Functional Boundary#

This article will introduce the functional boundary of OpenMLDB SQL.

Note

If you have any questions about SQL statements, please refer to OpenMLDB SQL or directly use the search function to search.

System Configuration - TaskManager#

You can configure the TaskManager to define various settings, including the offline storage address (offline.data.prefix) and the Spark mode required for offline job computation (spark.master), among others.

  • offline.data.prefix: This can be configured as either a file path or an HDFS path. It is recommended to use an HDFS path for production environments, while a local file path can be configured for testing environments (specifically for onebox, such as running within a Docker container). Note that using a file path as offline storage will not support distributed deployment with multiple Task Managers (data won’t be transferred between Task Managers). If you plan to deploy Task Managers on multiple hosts, please use storage media like HDFS that can be accessed simultaneously by multiple hosts. If you intend to test the collaboration of multiple Task Managers, you can deploy multiple Task Managers on a single host and use a file path as offline storage.

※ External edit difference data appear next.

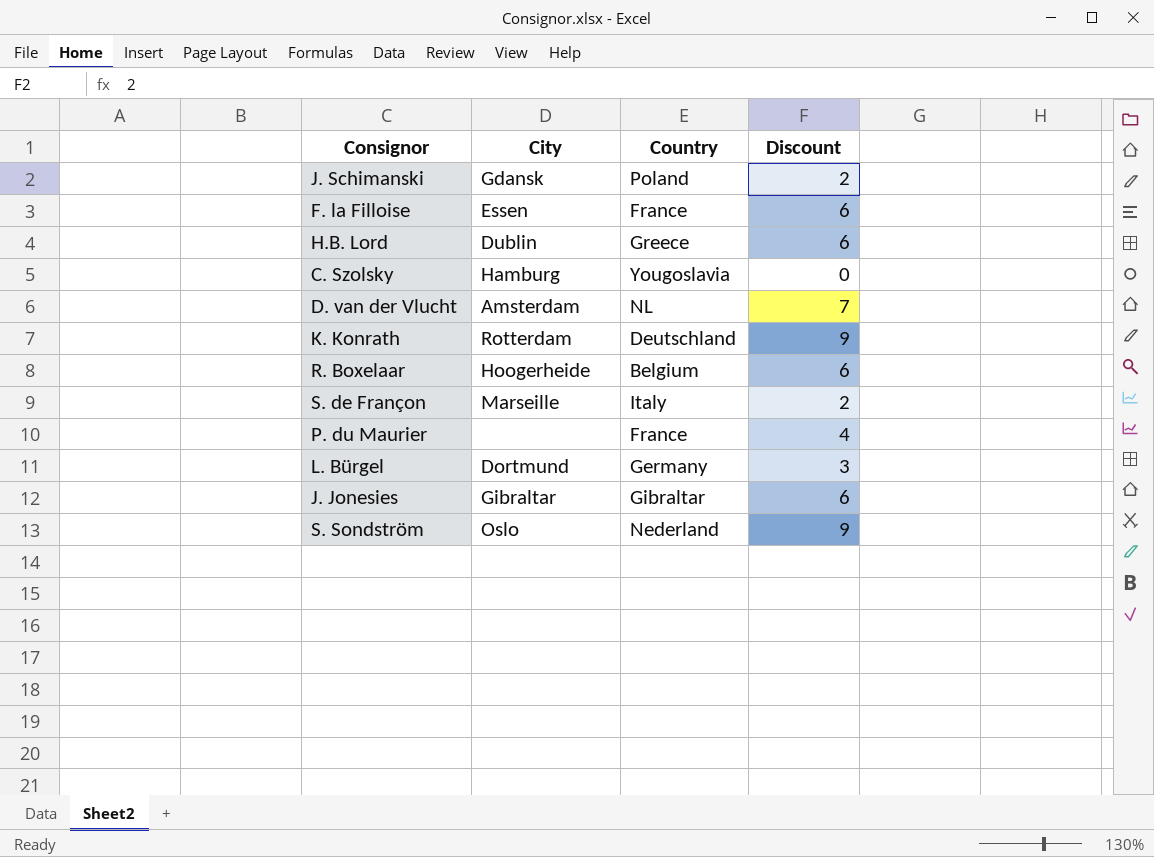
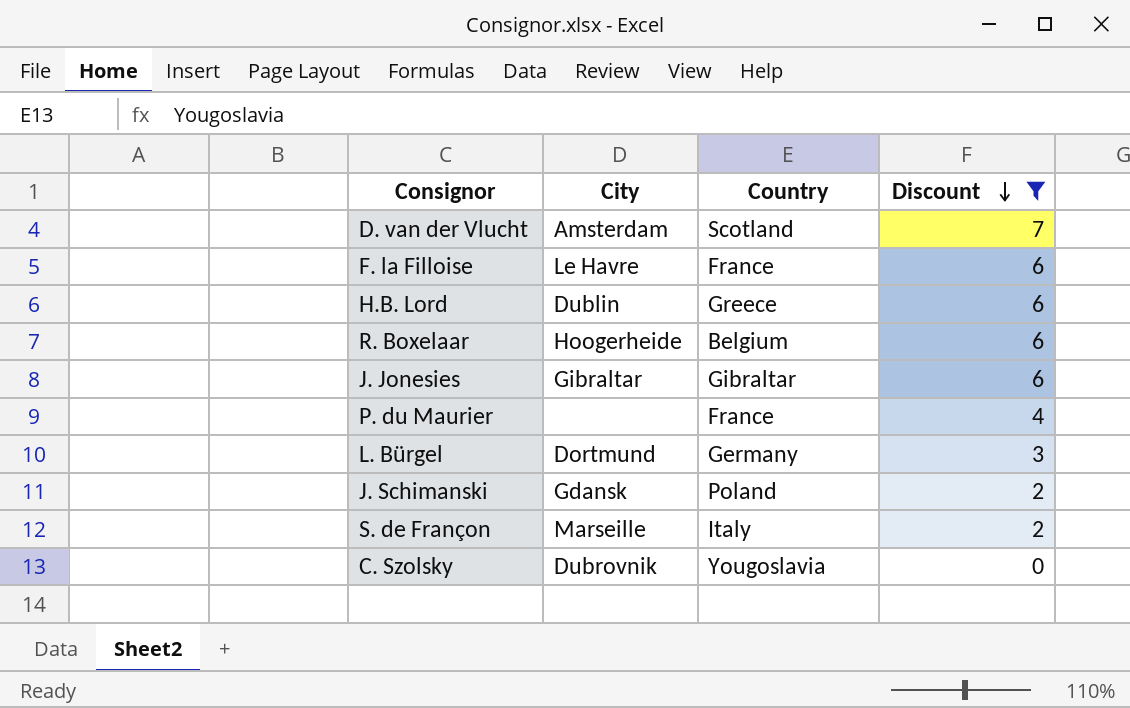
filter: none -> Discount != 9
row order: none -> Discount descending
D. van der Vlucht | Country: NL -> Scotland
F. la Filloise | City: Essen -> Le Havre
C. Szolsky | City: Hamburg -> Dubrovnik

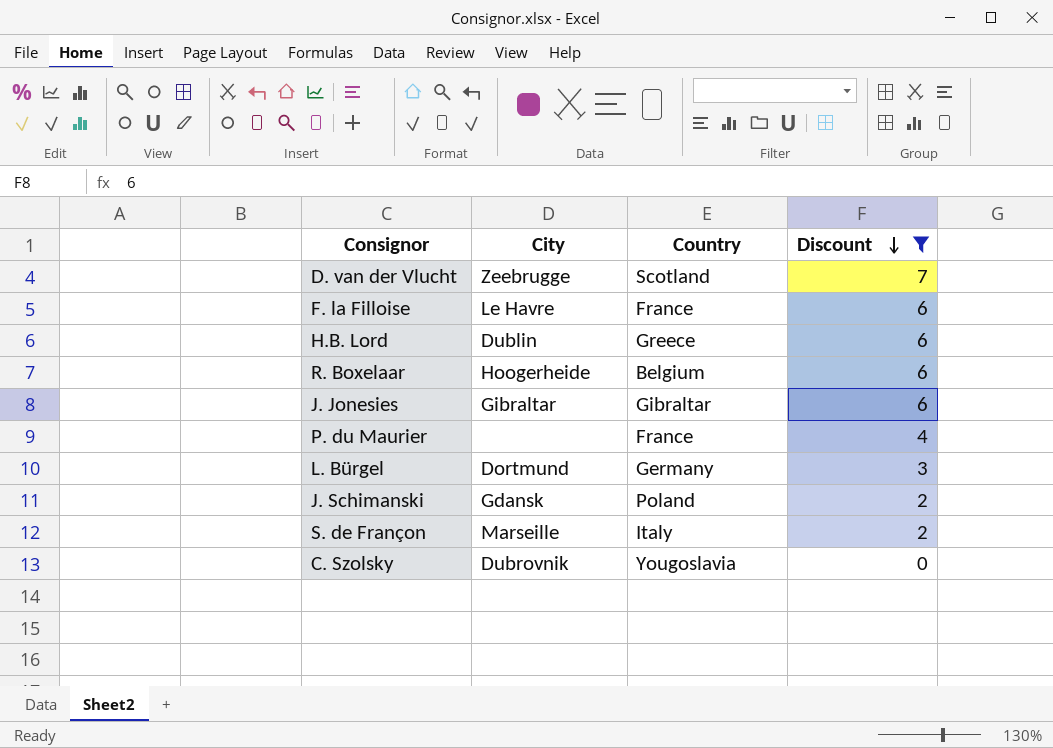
D. van der Vlucht | City: Amsterdam -> Zeebrugge

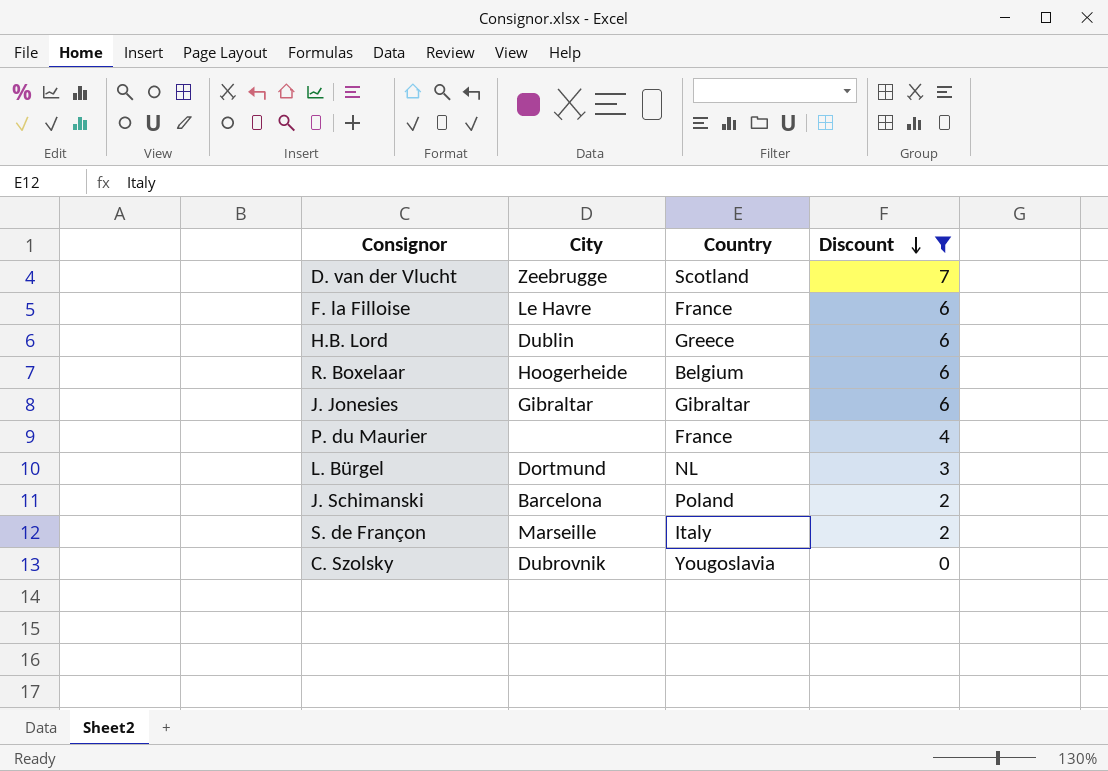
L. Bürgel | Country: Germany -> NL
J. Schimanski | City: Gdansk -> Barcelona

  • spark.master=local[*]: The default Spark configuration is in local[*] mode, which automatically binds CPU cores. If offline tasks are found to be slow, it is recommended to use the Yarn mode. After changing the configuration, you need to restart the Task Manager for the changes to take effect. For more configurations, please refer to master-urls.

spark.default.conf#

More optional configurations can be written in the spark.default.conf parameter in the format of k1=v1;k2=v2. For example:

spark.default.conf=spark.port.maxRetries=32;foo=bar

spark.port.maxRetries: The default is set to 16, and you can refer to Spark Configuration. Each offline job is associated with a Spark UI, corresponding to a port. Each port starts from the default initial port and increments by one for retry attempts. If the number of concurrently running jobs exceeds spark.port.maxRetries, the number of retries will also exceed spark.port.maxRetries, causing job startup failures. If you need to support a larger job concurrency, configure a higher value for spark.port.maxRetries and restart the Task Manager to apply the changes.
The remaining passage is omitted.